È il suo successo personale: Lars Elstrup sa di aver dato più di quanto ha avuto, è un attaccante di razza, in gran forma, ha appena 29 anni e si è sempre comportato da professionista, anche se a Luton avrebbero qualcosa da ridire. Nella finale che consegna la Danimarca alla storia lui non scende in campo, probabilmente per sua scelta, rifiutando di incrociare lo sguardo del ct che cerca qualcuno da buttare nella mischia nei minuti finali. Nello storico successo danese, comunque, il suo contributo è stato innegabile.
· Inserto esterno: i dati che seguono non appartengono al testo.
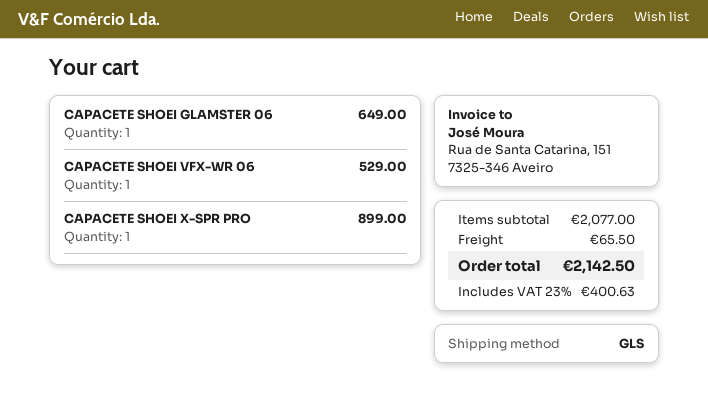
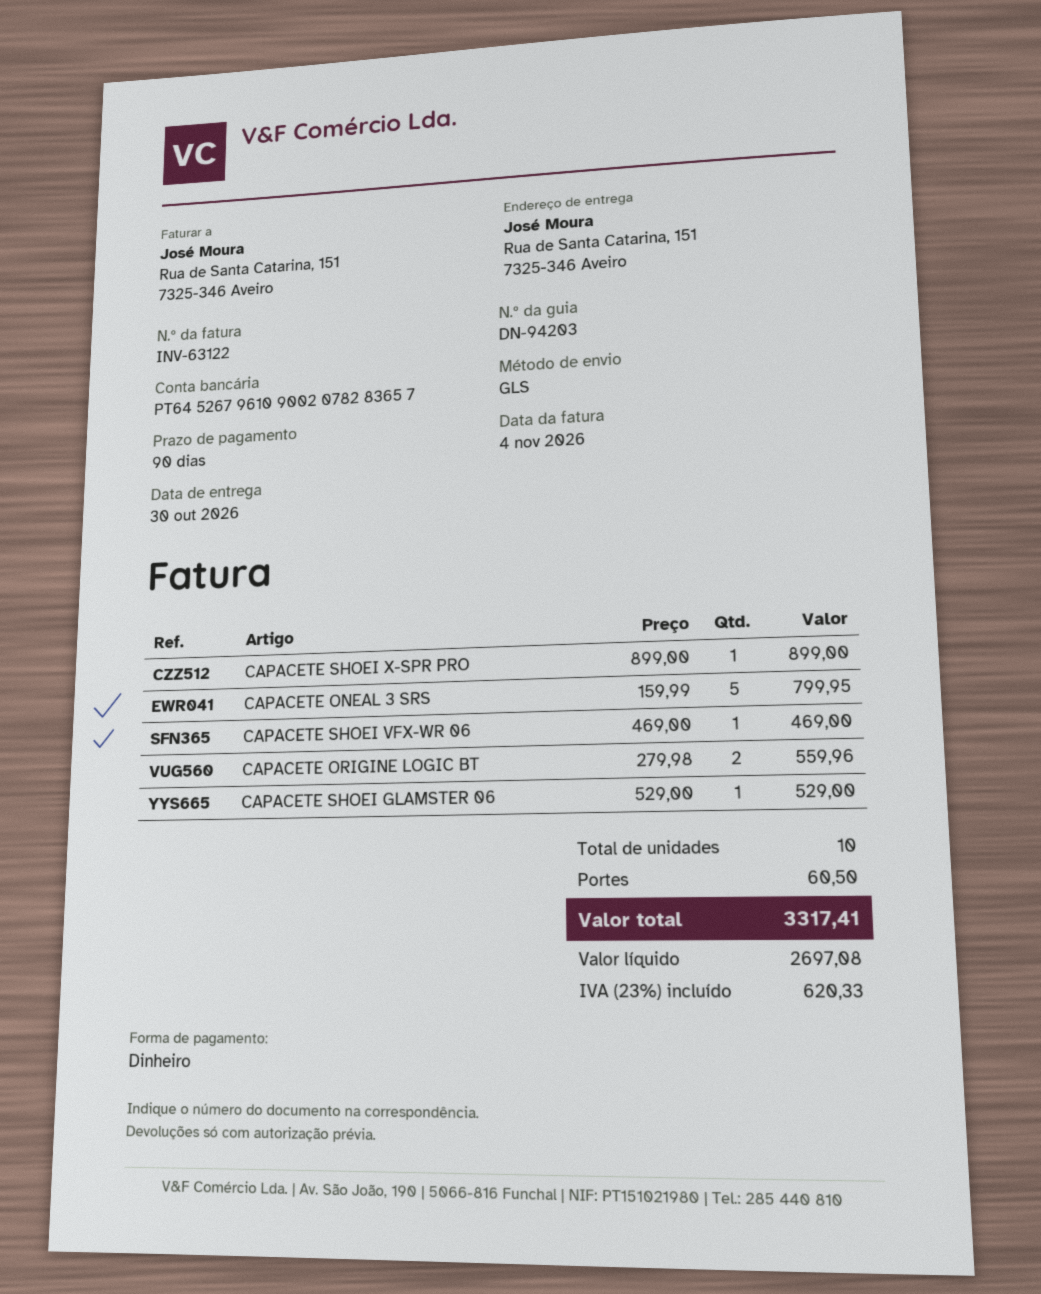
CAPACETE SHOEI GLAMSTER 06: 1 for 649.00 -> 1 for 529.00
CAPACETE SHOEI VFX-WR 06: 1 for 529.00 -> 1 for 469.00
CAPACETE ONEAL 3 SRS: none -> 5 for 799.95
CAPACETE ORIGINE LOGIC BT: none -> 2 for 559.96
shipping: 65.50 -> 60.50
tax: 23% = 400.63 -> 23% = 620.33
total: 2142.50 -> 3317.41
Sommeren ’92, un’estate da ricordare

Nell’estate del 2015 il regista danese Kasper Barfoed realizza “Estate ’92” (Sommeren ’92), opera che tra fiction e documentario racconta l’incredibile impresa della Danimarca in quei campionati europei a cui non avrebbe dovuto neanche prendere parte. Tra il difficile rapporto di Møller Nielsen con i giocatori, l’ammutinamento di Michael Laudrup, le parate di Schmeichel e il dramma personale di Vilfort il film, pur non risultando indimenticabile, fa il suo dovere.

In tutto questo Lars Elstrup è una figura assolutamente secondaria, nessun attore viene chiamato a interpretarlo e la sua controparte reale (il film alterna parti girate alle riprese delle partite realizzate all’epoca) appare soltanto in occasione del gol alla Francia: nessuna gloria personale, anche se di fatto si tratta del gol che ha cambiato la storia della Danimarca e di EURO ’92.
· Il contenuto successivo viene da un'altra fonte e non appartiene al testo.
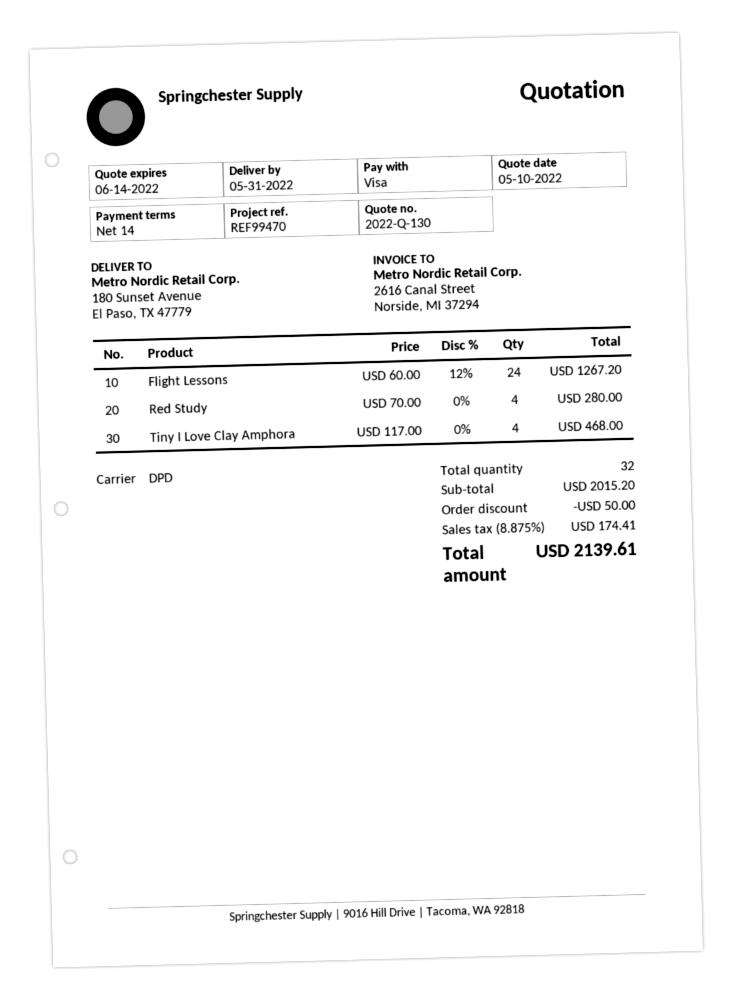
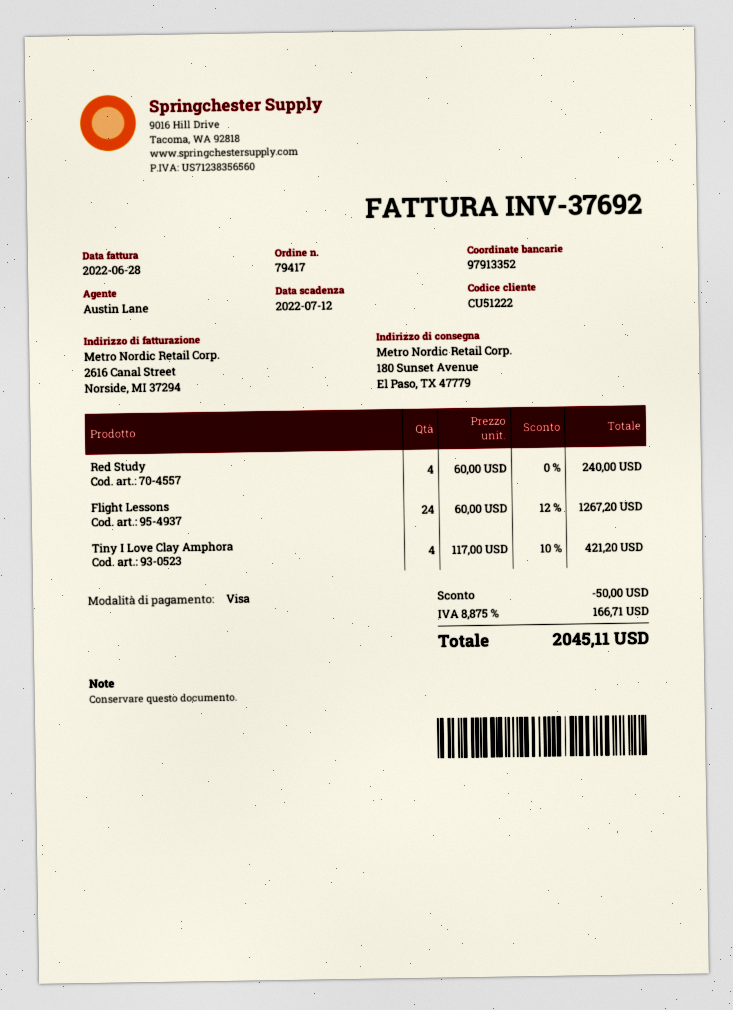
Red Study: 4 x 70.00 = 280.00 -> 4 x 60.00 = 240.00
Tiny I Love Clay Amphora: 4 x 117.00 = 468.00 -> 4 x 117.00 - 10% = 421.20
tax: 8.875% = 174.41 -> 8.875% = 166.71
total: 2139.61 -> 2045.11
L’addio al calcio, Lars Elstrup diventa Darando

L’anno successivo al trionfo europeo la vita di Lars Elstrup viene completamente stravolta, e quello che era uno degli attaccanti più noti in tutta la Scandinavia si trasforma nel giro di pochi mesi in un vero e proprio desaparecido. Il tutto accade in tempi estremamente rapidi: colpito da sempre più frequenti attacchi di panico, deluso dalla fine di un lungo rapporto sentimentale che lo faceva sentire al sicuro, abbandona ad appena 30 anni quel mondo del calcio che lo fa sentire tanto sotto pressione.

130 reti a livello di club in 340 partite giocate, 13 in 34 presenze con la Danimarca e il contributo determinante che abbiamo raccontato nel trionfo di EURO ’92, pur in perfetta forma fisica e con la possibilità di giocare ancora diverse stagioni ad alto livello, Lars Elstrup ritiene il calcio la fonte dei suoi mali, è stanco di vivere per soddisfare le aspettative degli altri e negli anni successivi è vittima di depressione, un male oscuro che insieme a un crollo emotivo lo porta a un lunghissimo periodo di blackout.

Per uscire da questa situazione finisce per unirsi alla Compagnia dell’Oca Selvaggia, una setta anarco-buddista gestita dal santone inglese Michael Barnett che opera nei dintorni di Odense. È qui che Lars Elstrup rinasce come “Darando”, nome che significa “il fiume che sfocia nel mare”: sono anni turbolenti, che il diretto interessato descrive come un percorso di ricostruzione spirituale ma su cui in molti gettano pesanti ombre, parlando di un rapporto con i genitori che si è sgretolato nel giro di poche settimane, di droga e sesso di gruppo.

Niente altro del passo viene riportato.